Domínguez’ visions of a future era without humans in which machines had developed an autonomous semi-organic life of their own was to persist in his work throughout the 1940s—sentiments which today resonate with contemporary anxieties and excitements about the future of Artificial Intelligence. His notion of the petrification of space and time was to culminate in 1939 in the lithochronic network of geometry to be found in the appropriately entitled painting La Nostalgie de l’espace (The Museum of Modern Art, New York).
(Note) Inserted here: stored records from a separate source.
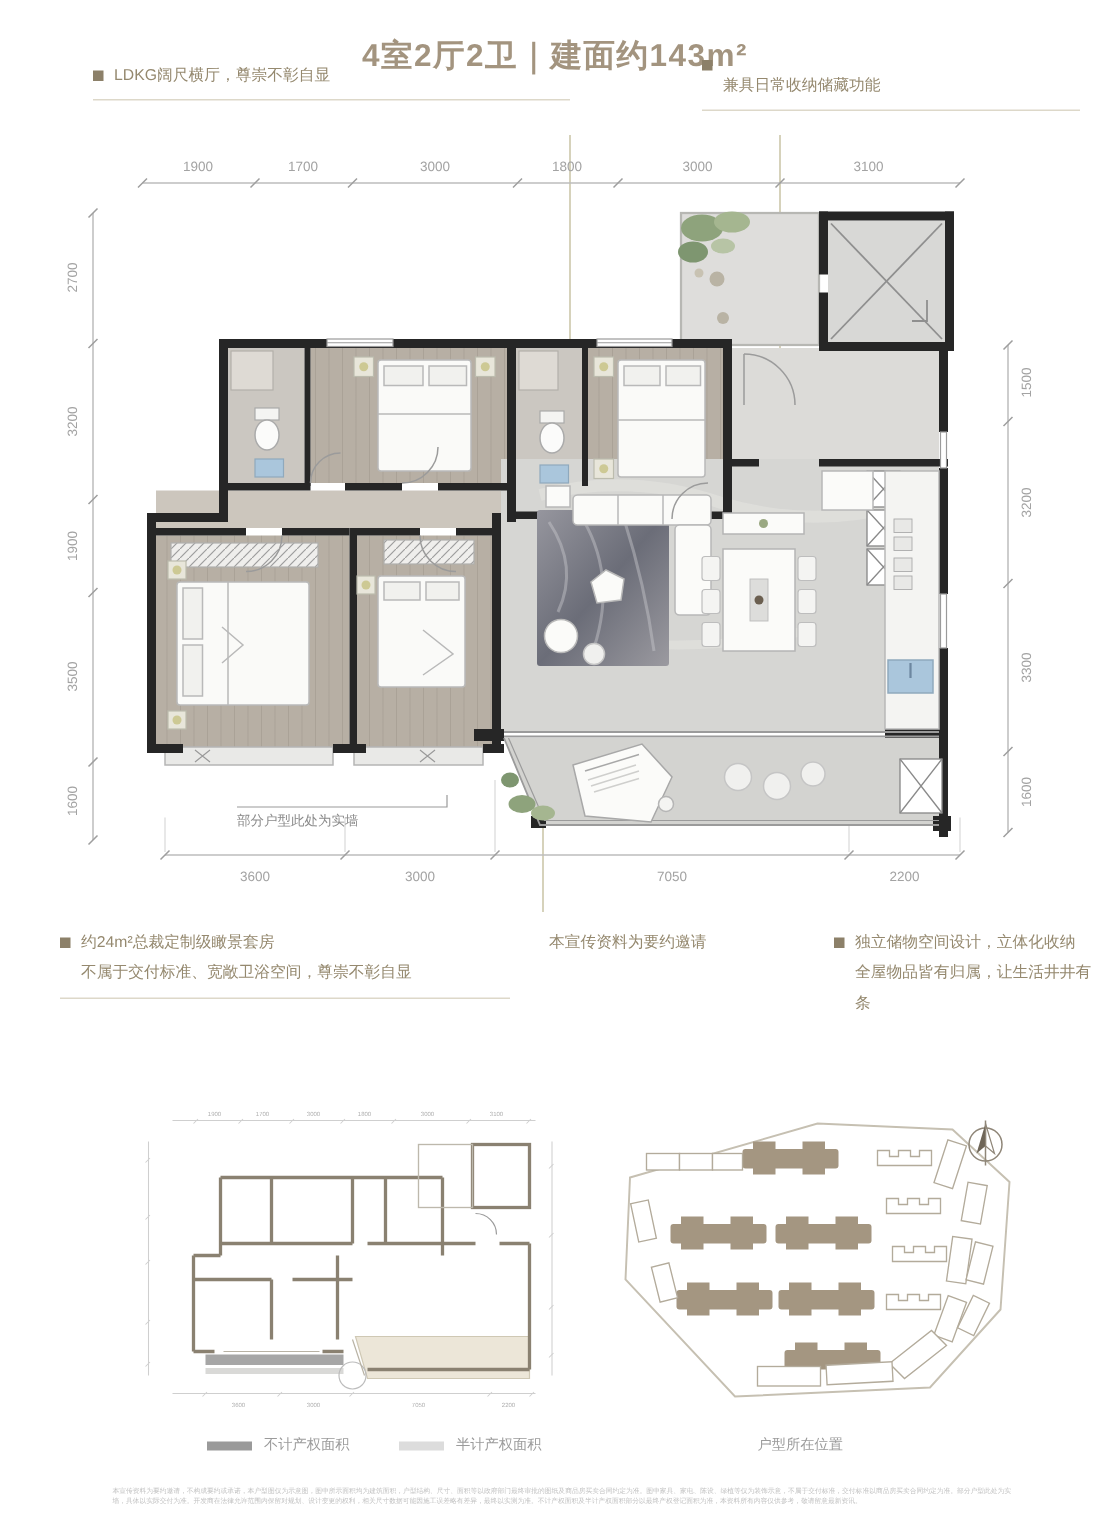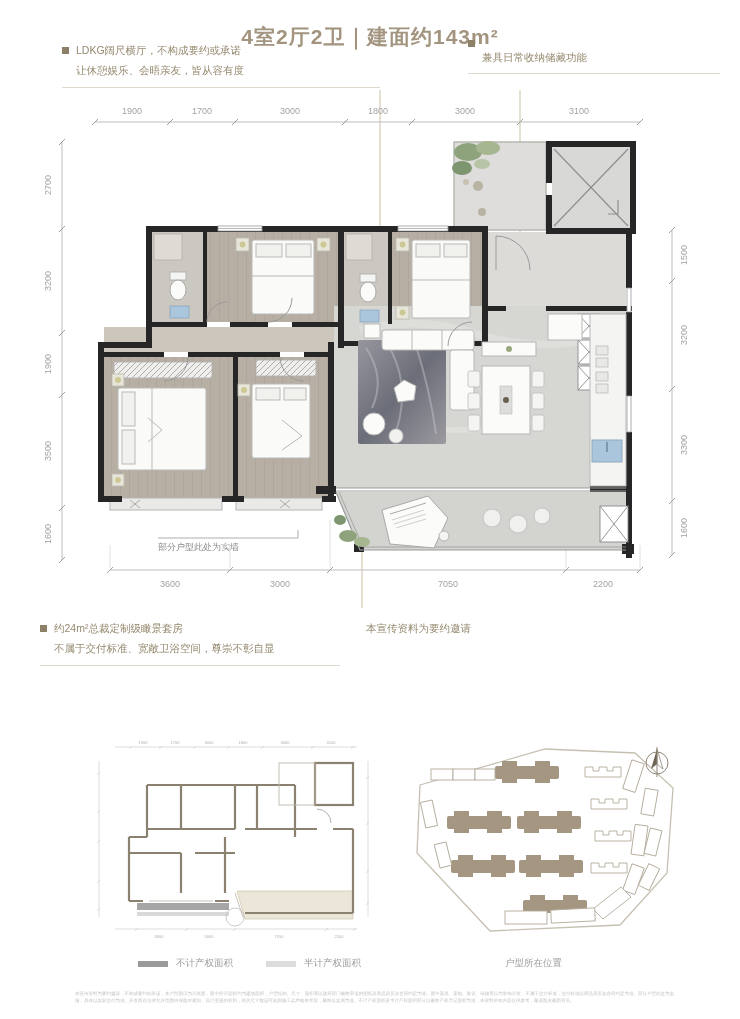--- a/index.html
+++ b/index.html
@@ -25,23 +25,22 @@
 </head>
 <body>
 
 <div class="page">
 
   <div class="title">4室2厅2卫｜建面约143m²</div>
 
   <div class="callout underline" style="left:62px;top:40px;width:318px;">
     <div class="l1">
         <span class="bullet"></span>
-      <span>LDKG阔尺横厅，不构成要约或承诺</span>
+      <span>LDKG阔尺横厅，尊崇不彰自显</span>
       </div>
-    <div class="l2">让休憩娱乐、会晤亲友，皆从容有度</div>
   </div>
   <div class="callout underline" style="left:468px;top:40px;width:252px;">
     <div class="l1">
         <span class="bullet"></span>
       </div>
     <div class="l2">兼具日常收纳储藏功能</div>
   </div>
 
   <svg style="position:absolute;left:30px;top:90px;" width="690" height="520" viewBox="0 0 690 520">
     <defs>
@@ -345,20 +344,27 @@
 
   <div class="callout underline" style="left:40px;top:618px;width:300px;">
     <div class="l1">
         <span class="bullet"></span>
       <span>约24m²总裁定制级瞰景套房</span>
       </div>
     <div class="l2">不属于交付标准、宽敞卫浴空间，尊崇不彰自显</div>
   </div>
   <div class="callout" style="left:352px;top:618px;width:195px;">
     <div class="l2">本宣传资料为要约邀请</div>
+  </div>
+  <div class="callout" style="left:556px;top:618px;width:175px;">
+    <div class="l1">
+        <span class="bullet"></span>
+      <span>独立储物空间设计，立体化收纳</span>
+      </div>
+    <div class="l2">全屋物品皆有归属，让生活井井有条</div>
   </div>
 
   <svg style="position:absolute;left:85px;top:733px;" width="295" height="210" viewBox="0 0 295 210">
     <g stroke="#cfcfcf" stroke-width="0.7">
       <line x1="30" y1="14" x2="272" y2="14"></line>
         <line x1="30" y1="196" x2="272" y2="196"></line>
       <line x1="14" y1="28" x2="14" y2="184"></line>
         <line x1="283" y1="28" x2="283" y2="184"></line>
       <path d="M44,16 l3,-3 M74,16 l3,-3 M108,16 l3,-3 M142,16 l3,-3 M176,16 l3,-3 M226,16 l3,-3 M266,16 l3,-3"></path>
       <path d="M50,198 l3,-3 M100,198 l3,-3 M148,198 l3,-3 M240,198 l3,-3 M268,198 l3,-3"></path>

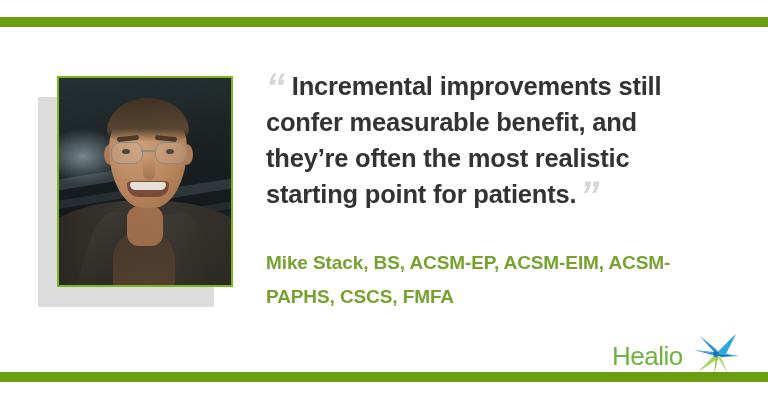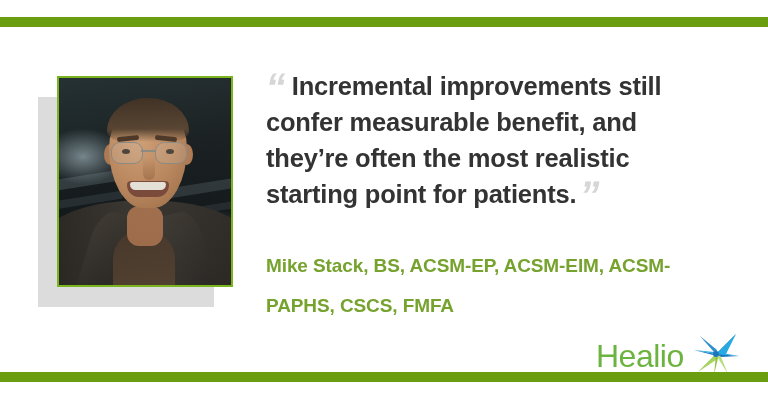--- a/index.html
+++ b/index.html
@@ -221,38 +221,38 @@
     top: 4px;
   }
 
   #attribution {
     position: absolute;
     left: 266px;
     top: 246px;
     width: 420px;
     margin: 0;
     font-size: 19px;
-    line-height: 40px;
+    line-height: 34px;
     font-weight: 700;
     color: #76a22e;
     letter-spacing: -0.1px;
   }
 
   
   #logo {
     position: absolute;
     left: 596px;
     top: 336px;
     width: 140px;
     height: 46px;
   }
   #logo-wordmark {
     position: absolute;
-    left: 0; top: 0;
-    font-size: 32px;
+    left: 16px; top: 0;
+    font-size: 26px;
     line-height: 40px;
     font-weight: 400;
     color: #6cb33f;
     letter-spacing: -0.5px;
     text-align: center;
   }
   #logo-star {
     position: absolute;
     left: 96px;
     top: -4px;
Domínguez’ lithochronic theory inspired André Breton to write a manifesto about the theory and, in his 1938 book, Trajectoire du rêve, recorded a dream he had which featured a painting by Domínguez.
La Machine à écrire reflects a distinctly Surrealist view of machines as animate beings, subject to human impulses of sex and violence. Like all Surrealist objects, the machines in his 1930s paintings are charged with eroticism, morbidity and desire. Among the most famous of these is his 1934 painting Machine à coudre électro-sexuelle, which reimagines the sewing machines as a sado-masochistic device. In La Machine à écrire this fetishization of the machine is extended into a futuristic domain seemingly beyond conventional notions of space and time.
While decalcomania rocks, abandoned amphorae and rich green vegetation combine against a misty, Yves Tanguy-like sky to generate an archaic sense of a timeless, petrified landscape, the expanding green tendrils of the typewriters paradoxically imbue this landscape with an organic sense of the sprouting of new life. “Certain surfaces that we call lithochronic open a window onto the strange world of the fourth dimension, constituting a kind of solidification of time,” Domínguez had written in 1939 in an article titled “The Petrification of Time.” With its elegant articulation of modern office machinery revitalising an ancient volcanic landscape, La Machine à écrire is a work that exemplifies both this vision as and André Breton’s famous assertion in the second manifesto of Surrealism of the strange poetic truth to be found in the seemingly impossible conjunction of opposites. “Everything leads us to believe,” Breton wrote, “that there exists a point in the mind from which life and death, the real and the imaginary, the past and the future, the high and the low, the communicable and the incommunicable will cease to appear contradictory” (André Breton, Second Manifesto of Surrealism, Paris, 1929).
Hailed as a masterpiece by the leading expert on the artist, Isidro Hernández, La Machine à écrire also bears distinguished early provenance, having been acquired circa 1938 following its inclusion in the landmark exhibition International nutidskunst at the Kunstnerforbundet in Oslo. Organized by the Danish artist and theorist Vilhelm Bjerke-Petersen—an important conduit between Scandinavian and French Surrealism—the exhibition brought together works by the movement’s luminaries including Domínguez, Salvador Dalí, Jean Arp, Joan Miró, Max Ernst, René Magritte and Yves Tanguy, among others, reflecting the close international dialogue that defined the movement. Notably, the only surviving photograph of an individual artwork from the 1938 exhibition preserved in Vilhelm Bjerke-Petersen’s archives is of La Machine à écrire. This early provenance underscores the exceptional caliber of the present work and exemplifies the vital cross-cultural exchange at the height of European Surrealism in the 1930s.